And this event was evidently in honor of another leftist, Kathy Griffin, the so-called comedian.
I say so-called because it's, well, I guess I have laughed a few times at her jokes about being on the fourth rate list and so on.
But it's basically one joke.
I mean, her whole career is one joke.
And now her whole career is a joke.
But anyway, they were having this cocktail party at this salon in New York.
And E. Jean Carroll was there.
And Conway goes, you got to sue Trump.
And she's like, how am I going to sue Trump?
The statute of limitations has passed.
And Conway goes, well, sue him for defamation.

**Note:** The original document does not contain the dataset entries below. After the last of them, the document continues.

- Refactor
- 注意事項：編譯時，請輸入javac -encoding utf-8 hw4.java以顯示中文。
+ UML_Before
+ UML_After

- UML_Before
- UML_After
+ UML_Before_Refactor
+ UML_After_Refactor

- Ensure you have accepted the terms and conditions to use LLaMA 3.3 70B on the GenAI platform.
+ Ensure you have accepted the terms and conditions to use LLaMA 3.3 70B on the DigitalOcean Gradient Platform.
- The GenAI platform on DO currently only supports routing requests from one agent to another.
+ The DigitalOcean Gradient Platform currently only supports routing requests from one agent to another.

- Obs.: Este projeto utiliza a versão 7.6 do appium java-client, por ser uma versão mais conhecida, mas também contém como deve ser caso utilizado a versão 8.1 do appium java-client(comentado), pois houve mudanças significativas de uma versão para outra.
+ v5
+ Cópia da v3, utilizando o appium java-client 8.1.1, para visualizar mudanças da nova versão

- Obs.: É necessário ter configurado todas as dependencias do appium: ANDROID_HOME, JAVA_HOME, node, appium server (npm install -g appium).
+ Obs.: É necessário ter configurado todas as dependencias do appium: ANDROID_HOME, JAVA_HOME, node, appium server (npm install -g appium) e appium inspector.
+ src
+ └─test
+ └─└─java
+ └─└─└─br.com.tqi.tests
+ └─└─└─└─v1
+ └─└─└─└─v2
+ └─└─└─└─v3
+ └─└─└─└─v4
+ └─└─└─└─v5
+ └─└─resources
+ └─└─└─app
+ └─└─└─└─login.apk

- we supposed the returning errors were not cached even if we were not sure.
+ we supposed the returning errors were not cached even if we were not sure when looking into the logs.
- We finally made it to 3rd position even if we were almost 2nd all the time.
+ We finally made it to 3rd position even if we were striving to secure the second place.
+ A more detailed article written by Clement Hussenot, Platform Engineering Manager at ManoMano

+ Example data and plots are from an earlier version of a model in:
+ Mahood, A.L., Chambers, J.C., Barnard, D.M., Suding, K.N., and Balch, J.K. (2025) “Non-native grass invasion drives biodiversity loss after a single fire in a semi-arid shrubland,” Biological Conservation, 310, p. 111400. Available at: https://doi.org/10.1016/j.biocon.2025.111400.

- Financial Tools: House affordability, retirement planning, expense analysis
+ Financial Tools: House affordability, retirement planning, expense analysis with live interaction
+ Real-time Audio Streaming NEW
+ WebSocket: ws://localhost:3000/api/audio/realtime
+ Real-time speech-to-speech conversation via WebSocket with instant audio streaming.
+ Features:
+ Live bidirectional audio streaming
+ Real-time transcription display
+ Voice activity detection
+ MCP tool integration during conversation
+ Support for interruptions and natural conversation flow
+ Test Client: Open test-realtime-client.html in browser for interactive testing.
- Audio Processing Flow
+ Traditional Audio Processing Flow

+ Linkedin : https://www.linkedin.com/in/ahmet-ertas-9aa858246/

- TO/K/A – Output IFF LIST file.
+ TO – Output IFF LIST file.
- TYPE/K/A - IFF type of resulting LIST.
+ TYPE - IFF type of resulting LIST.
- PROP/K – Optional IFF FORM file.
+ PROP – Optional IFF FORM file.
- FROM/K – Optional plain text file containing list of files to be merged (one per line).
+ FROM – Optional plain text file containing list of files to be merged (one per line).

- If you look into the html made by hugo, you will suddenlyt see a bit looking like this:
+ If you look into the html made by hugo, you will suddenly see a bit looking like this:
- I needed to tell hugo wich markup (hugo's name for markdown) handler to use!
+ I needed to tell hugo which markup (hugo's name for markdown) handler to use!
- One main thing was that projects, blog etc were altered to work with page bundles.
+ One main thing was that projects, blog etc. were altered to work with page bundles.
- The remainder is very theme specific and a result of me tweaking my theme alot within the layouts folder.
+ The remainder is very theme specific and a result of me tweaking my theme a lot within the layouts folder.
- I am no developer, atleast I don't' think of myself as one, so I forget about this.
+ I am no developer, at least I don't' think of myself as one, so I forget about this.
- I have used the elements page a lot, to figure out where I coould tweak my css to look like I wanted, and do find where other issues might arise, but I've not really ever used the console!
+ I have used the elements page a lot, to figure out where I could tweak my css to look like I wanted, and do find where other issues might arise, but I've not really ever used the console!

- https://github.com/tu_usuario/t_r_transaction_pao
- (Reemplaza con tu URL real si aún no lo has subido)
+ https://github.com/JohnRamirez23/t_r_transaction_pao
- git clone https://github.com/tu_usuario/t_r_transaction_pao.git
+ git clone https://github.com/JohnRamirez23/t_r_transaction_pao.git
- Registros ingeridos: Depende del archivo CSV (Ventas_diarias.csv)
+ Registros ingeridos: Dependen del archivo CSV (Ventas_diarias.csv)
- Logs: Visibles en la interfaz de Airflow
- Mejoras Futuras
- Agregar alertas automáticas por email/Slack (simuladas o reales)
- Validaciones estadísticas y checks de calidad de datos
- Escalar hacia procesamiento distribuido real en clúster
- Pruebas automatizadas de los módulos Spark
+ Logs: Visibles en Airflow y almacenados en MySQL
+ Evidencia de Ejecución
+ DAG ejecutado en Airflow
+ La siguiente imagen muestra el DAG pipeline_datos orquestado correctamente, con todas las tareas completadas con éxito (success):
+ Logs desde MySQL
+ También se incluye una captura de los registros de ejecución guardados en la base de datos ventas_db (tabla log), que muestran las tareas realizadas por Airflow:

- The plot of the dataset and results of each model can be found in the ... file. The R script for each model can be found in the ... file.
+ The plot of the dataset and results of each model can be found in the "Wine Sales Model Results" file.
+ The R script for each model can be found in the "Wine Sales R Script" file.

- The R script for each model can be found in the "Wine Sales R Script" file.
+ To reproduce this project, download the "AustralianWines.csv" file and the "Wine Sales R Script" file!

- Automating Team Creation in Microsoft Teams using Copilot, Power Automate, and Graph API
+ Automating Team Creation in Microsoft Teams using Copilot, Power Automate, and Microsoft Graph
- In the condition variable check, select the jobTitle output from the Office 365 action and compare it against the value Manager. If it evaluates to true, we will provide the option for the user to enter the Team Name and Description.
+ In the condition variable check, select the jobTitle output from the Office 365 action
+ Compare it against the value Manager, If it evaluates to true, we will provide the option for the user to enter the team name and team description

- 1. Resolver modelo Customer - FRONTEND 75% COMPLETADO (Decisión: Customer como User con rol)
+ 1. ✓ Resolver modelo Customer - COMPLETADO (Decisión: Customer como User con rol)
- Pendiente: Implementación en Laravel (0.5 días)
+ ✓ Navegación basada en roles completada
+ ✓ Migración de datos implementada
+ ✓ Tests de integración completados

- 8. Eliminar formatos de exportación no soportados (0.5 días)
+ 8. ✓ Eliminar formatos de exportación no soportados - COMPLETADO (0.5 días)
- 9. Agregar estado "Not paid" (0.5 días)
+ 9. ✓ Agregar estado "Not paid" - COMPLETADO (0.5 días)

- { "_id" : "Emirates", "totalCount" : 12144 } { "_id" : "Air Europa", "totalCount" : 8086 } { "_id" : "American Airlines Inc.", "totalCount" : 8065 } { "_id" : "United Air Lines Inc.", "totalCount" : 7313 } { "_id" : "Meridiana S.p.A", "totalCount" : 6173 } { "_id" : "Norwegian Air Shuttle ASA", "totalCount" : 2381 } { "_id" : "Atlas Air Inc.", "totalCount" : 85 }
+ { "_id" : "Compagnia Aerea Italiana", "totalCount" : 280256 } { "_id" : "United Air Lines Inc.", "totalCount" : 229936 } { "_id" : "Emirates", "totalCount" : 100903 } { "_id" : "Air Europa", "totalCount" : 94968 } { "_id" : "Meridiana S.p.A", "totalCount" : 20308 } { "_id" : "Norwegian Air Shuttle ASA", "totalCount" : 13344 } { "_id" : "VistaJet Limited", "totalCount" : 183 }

So here's a lawyer saying you can't sue him for rape.
That's already passed. But if you sue him for defamation because Trump made some Trumpian comments to the effect that she's not my type and so on.
So, you can use the defamation case to sort of retry the rape case.
And moreover, says Conway, I know somebody who will take this case.
He referred E. Jean Carroll to a lawyer.
This is another left-winger, a woman named Roberta Kaplan, who has represented a bunch of the Me Too cases.
So, this is the left kind of ganging up here and deciding, you know what, this is a way to create a circus.
They know that the media will jump on it as the media, in fact, is And then finally, the last piece of the puzzle, a tech billionaire, Reid Hoffman, one of the founders of LinkedIn, I believe, he steps in and begins to bankroll the E. Jean Carroll case.
In fact, this is something that she had been apparently either lying about or disguising, implying that she was funding her own case.
But now it's emerged, and it's emerged in a deposition that Reid Hoffman is the one paying, at least paying part of the costs.
E. Jean Carroll, by the way, went on Anderson Cooper's show in 2019 and was asked about whether or not she suffered as a result of this so-called attack from Trump.
And I'm now quoting her.
I didn't suffer, Anderson.
I did not suffer. I did not lose my job.
I wasn't beaten. And at another point, in a rather creepy way, she begins to talk about how even the concept of rape is kind of intriguing.
It's kind of exciting. I mean, Anderson Cooper, you can see, is visibly uncomfortable with her using that kind of rhetoric.
So this is a very strange individual.
And... I don't really see this case.
I don't know where it's going to go.
I've seen some indications that the judge is very biased against Trump.
That's not exactly a big surprise.
So this is the backstory of how this case came to be, a case that seems to have far more to do with anti-Trump politics than it has to do with any of the issues that are being raised, so-called on the merits.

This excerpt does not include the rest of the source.